/---
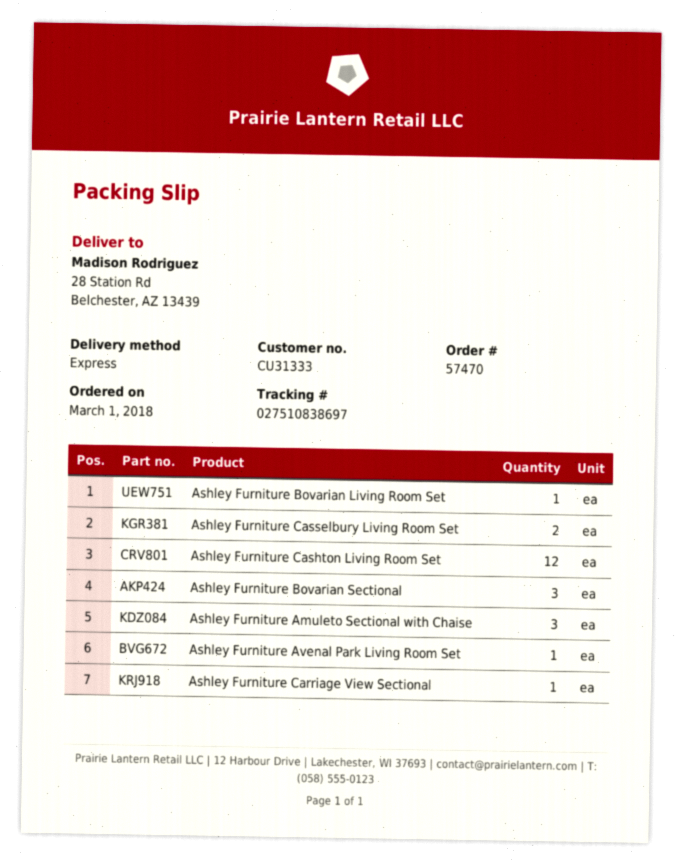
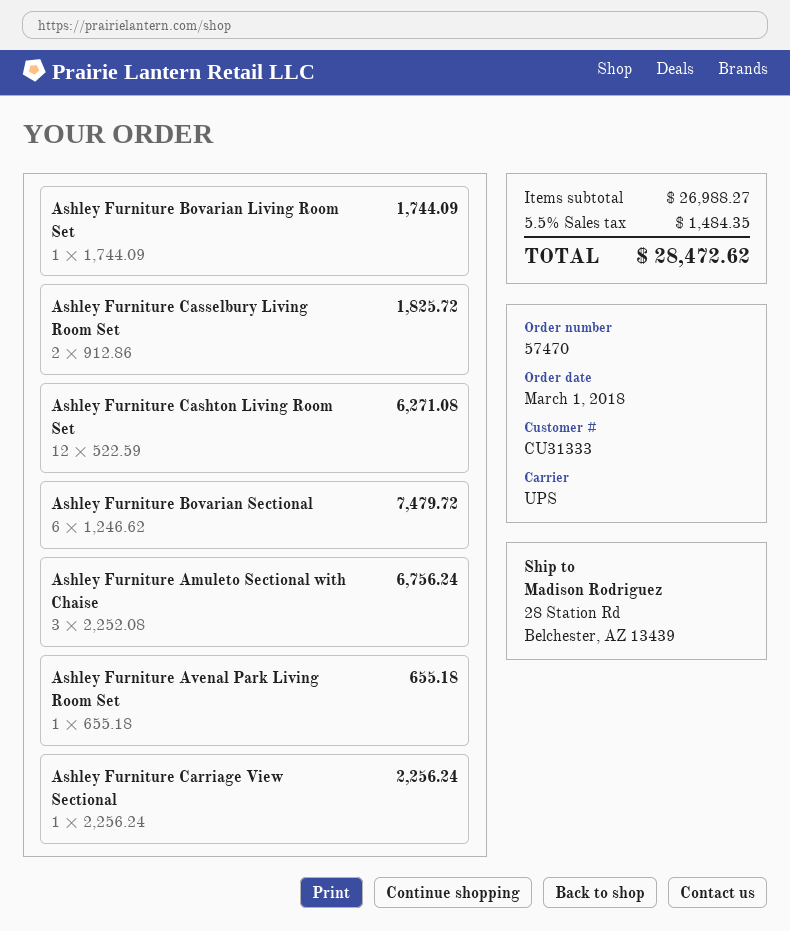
shipping method: express -> UPS
Ashley Furniture Bovarian Sectional: 3 -> 6

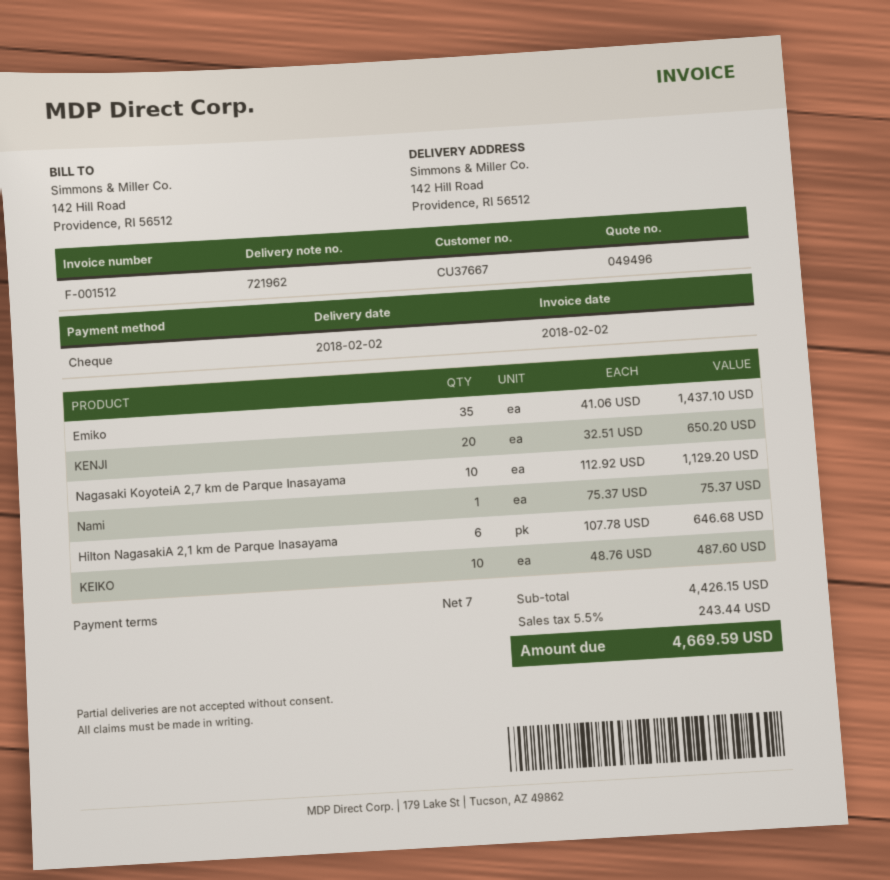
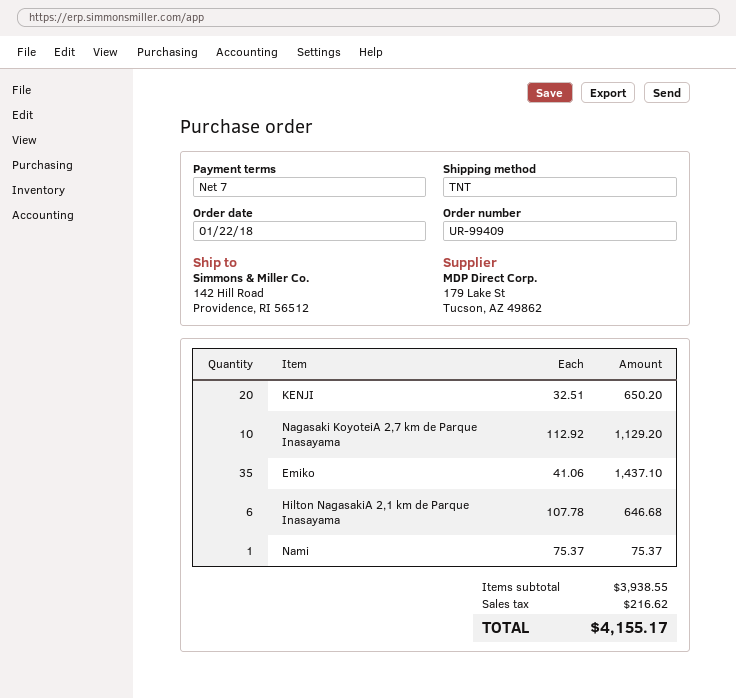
KEIKO: 10 x 48.76 = 487.60 -> none
subtotal: 4426.15 -> 3938.55
tax: 243.44 -> 216.62
total: 4669.59 -> 4155.17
\---
■ **WHAT THIS TASK INVOLVES**: Every entry above needs to be copied exactly, and no pictures go with it.

■ **RESPONSE TO THIS TASK**:
shipping method: express -> UPS
Ashley Furniture Bovarian Sectional: 3 -> 6

KEIKO: 10 x 48.76 = 487.60 -> none
subtotal: 4426.15 -> 3938.55
tax: 243.44 -> 216.62
total: 4669.59 -> 4155.17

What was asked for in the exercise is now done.